**WORK INSTRUCTIONS**. Skip the images and repeat every entry word for word.

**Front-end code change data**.
>>>>>

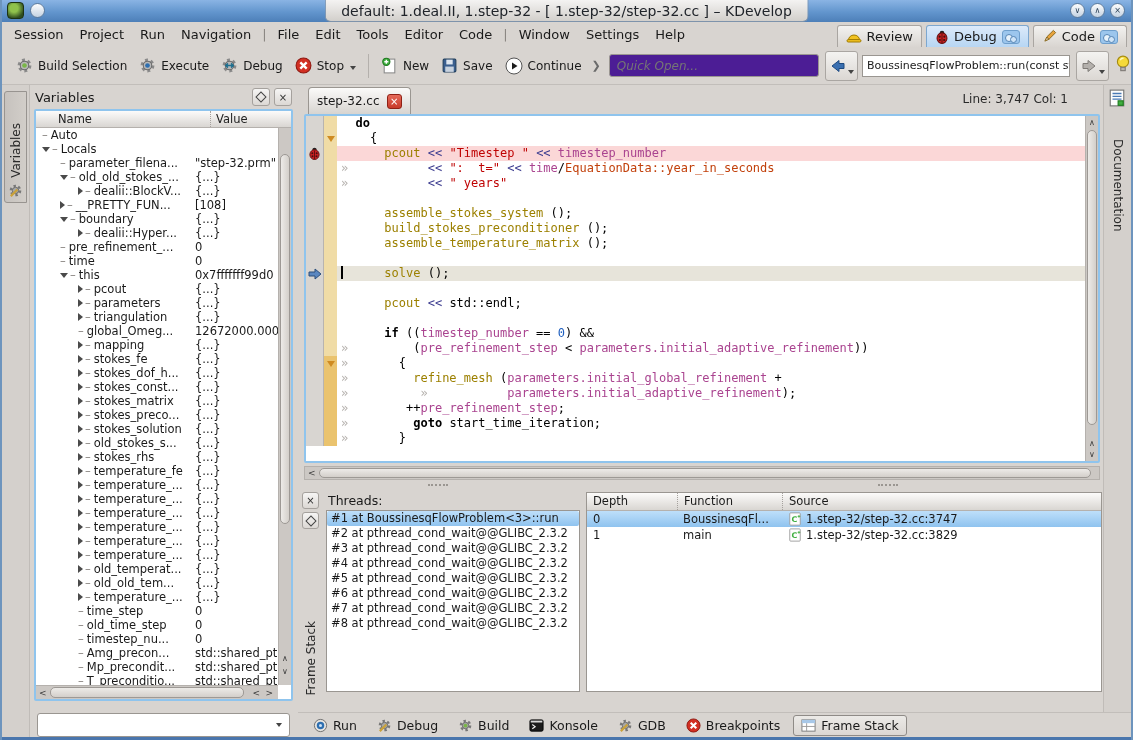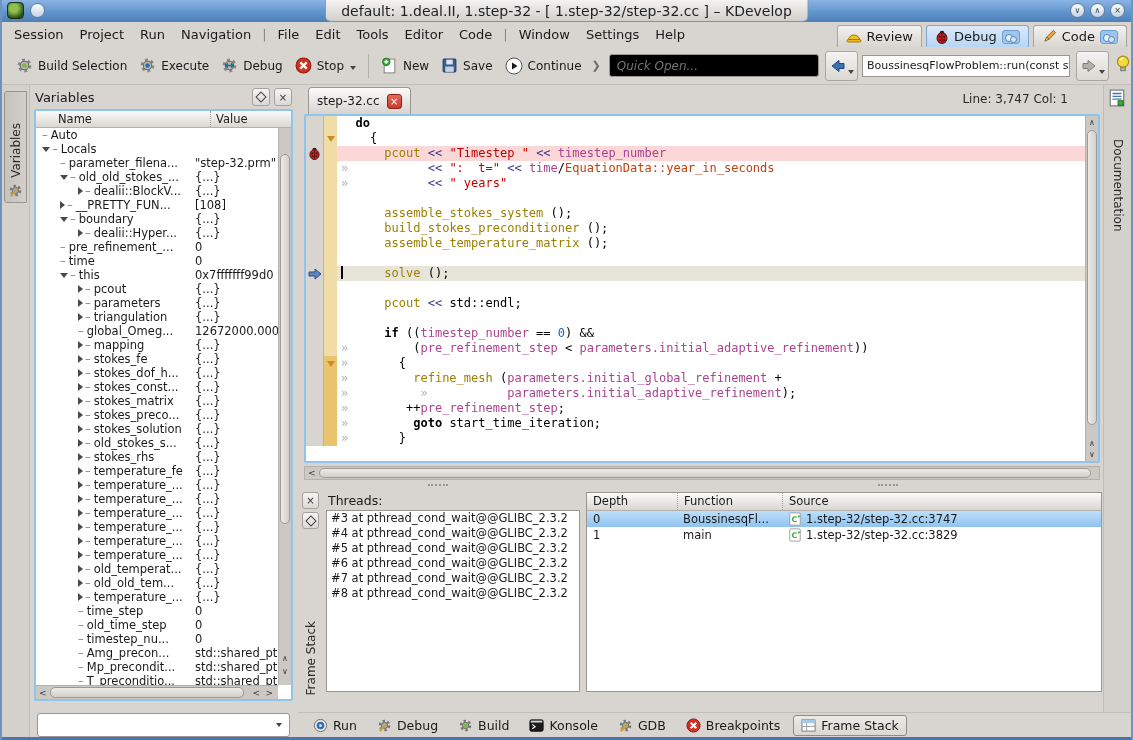--- a/index.html
+++ b/index.html
@@ -38,7 +38,7 @@
   .tbtn{display:flex;align-items:center;gap:5px;padding:4px 6px;font-size:12px;white-space:nowrap;}
   .tsep{width:1px;height:24px;background:#b4b0ac;margin:0 6px;}
   .chev-down{width:0;height:0;border-left:3px solid transparent;border-right:3px solid transparent;border-top:4px solid #444;margin-left:1px;align-self:flex-end;margin-bottom:4px;}
-  .quickopen{width:214px;height:21px;border:1px solid #9a9691;border-radius:3px;background:#000000;
+  .quickopen{width:214px;height:21px;border:1px solid #9a9691;border-radius:3px;background:#4c1d95;
              font-style:italic;color:#8a8682;font-size:12px;padding:0 7px;font-family:"DejaVu Sans","Liberation Sans",sans-serif;}
   .navbtn{display:flex;align-items:center;height:24px;padding:2px 3px;border:1px solid #aaa6a2;border-radius:3px;
           background:linear-gradient(#f4f3f1,#dbd7d3);margin-left:6px;}

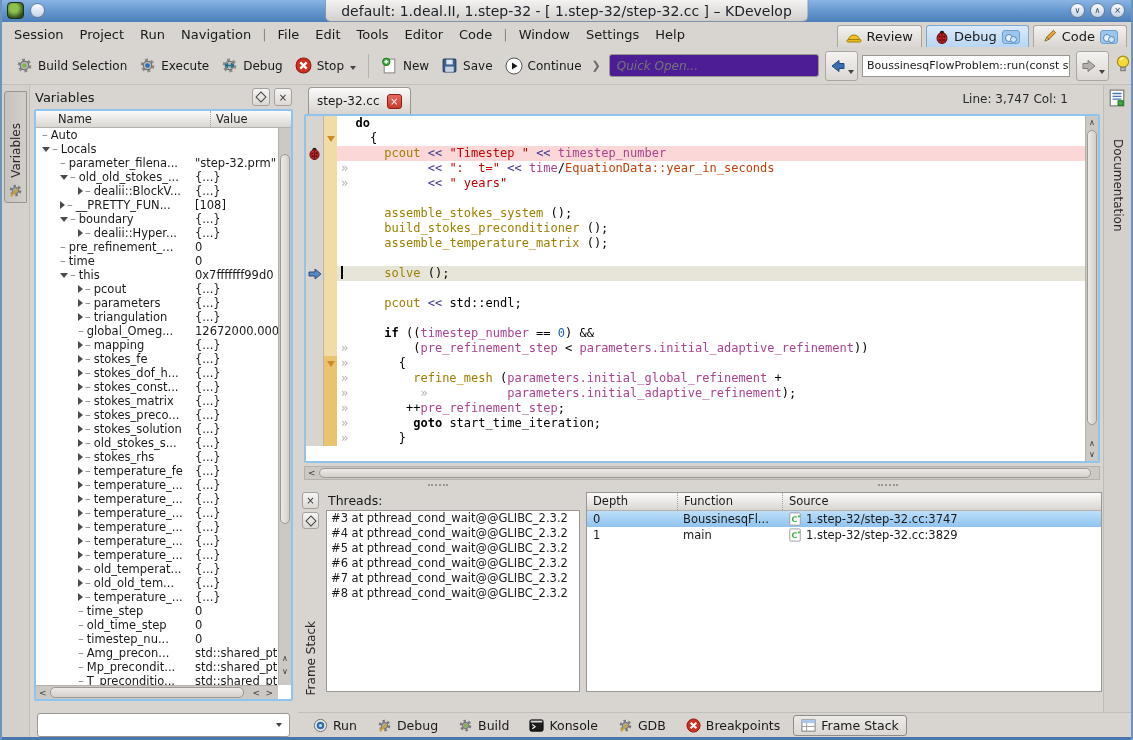--- a/index.html
+++ b/index.html
@@ -803,6 +803,7 @@
     </div>
     <div class="threadslabel">Threads:</div>
     <div class="threads" id="threads-list">
+        <div class="trow sel">#1 at BoussinesqFlowProblem&lt;3&gt;::run</div>
         <div class="trow">#3 at pthread_cond_wait@@GLIBC_2.3.2</div>
         <div class="trow">#4 at pthread_cond_wait@@GLIBC_2.3.2</div>
         <div class="trow">#5 at pthread_cond_wait@@GLIBC_2.3.2</div>

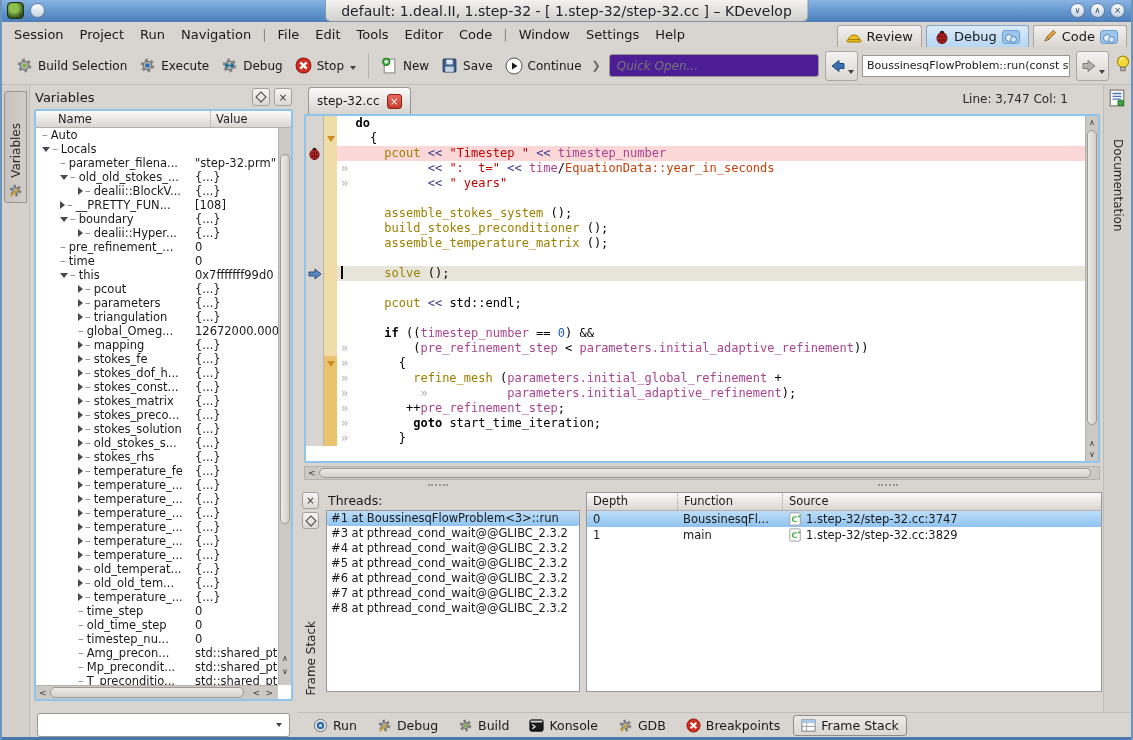--- a/index.html
+++ b/index.html
@@ -804,6 +804,7 @@
     <div class="threadslabel">Threads:</div>
     <div class="threads" id="threads-list">
         <div class="trow sel">#1 at BoussinesqFlowProblem&lt;3&gt;::run</div>
+        <div class="trow">#2 at pthread_cond_wait@@GLIBC_2.3.2</div>
         <div class="trow">#3 at pthread_cond_wait@@GLIBC_2.3.2</div>
         <div class="trow">#4 at pthread_cond_wait@@GLIBC_2.3.2</div>
         <div class="trow">#5 at pthread_cond_wait@@GLIBC_2.3.2</div>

<<<<<

**ANSWER SECTION**.
--- a/index.html
+++ b/index.html
@@ -38,7 +38,7 @@
   .tbtn{display:flex;align-items:center;gap:5px;padding:4px 6px;font-size:12px;white-space:nowrap;}
   .tsep{width:1px;height:24px;background:#b4b0ac;margin:0 6px;}
   .chev-down{width:0;height:0;border-left:3px solid transparent;border-right:3px solid transparent;border-top:4px solid #444;margin-left:1px;align-self:flex-end;margin-bottom:4px;}
-  .quickopen{width:214px;height:21px;border:1px solid #9a9691;border-radius:3px;background:#000000;
+  .quickopen{width:214px;height:21px;border:1px solid #9a9691;border-radius:3px;background:#4c1d95;
              font-style:italic;color:#8a8682;font-size:12px;padding:0 7px;font-family:"DejaVu Sans","Liberation Sans",sans-serif;}
   .navbtn{display:flex;align-items:center;height:24px;padding:2px 3px;border:1px solid #aaa6a2;border-radius:3px;
           background:linear-gradient(#f4f3f1,#dbd7d3);margin-left:6px;}

--- a/index.html
+++ b/index.html
@@ -803,6 +803,7 @@
     </div>
     <div class="threadslabel">Threads:</div>
     <div class="threads" id="threads-list">
+        <div class="trow sel">#1 at BoussinesqFlowProblem&lt;3&gt;::run</div>
         <div class="trow">#3 at pthread_cond_wait@@GLIBC_2.3.2</div>
         <div class="trow">#4 at pthread_cond_wait@@GLIBC_2.3.2</div>
         <div class="trow">#5 at pthread_cond_wait@@GLIBC_2.3.2</div>

--- a/index.html
+++ b/index.html
@@ -804,6 +804,7 @@
     <div class="threadslabel">Threads:</div>
     <div class="threads" id="threads-list">
         <div class="trow sel">#1 at BoussinesqFlowProblem&lt;3&gt;::run</div>
+        <div class="trow">#2 at pthread_cond_wait@@GLIBC_2.3.2</div>
         <div class="trow">#3 at pthread_cond_wait@@GLIBC_2.3.2</div>
         <div class="trow">#4 at pthread_cond_wait@@GLIBC_2.3.2</div>
         <div class="trow">#5 at pthread_cond_wait@@GLIBC_2.3.2</div>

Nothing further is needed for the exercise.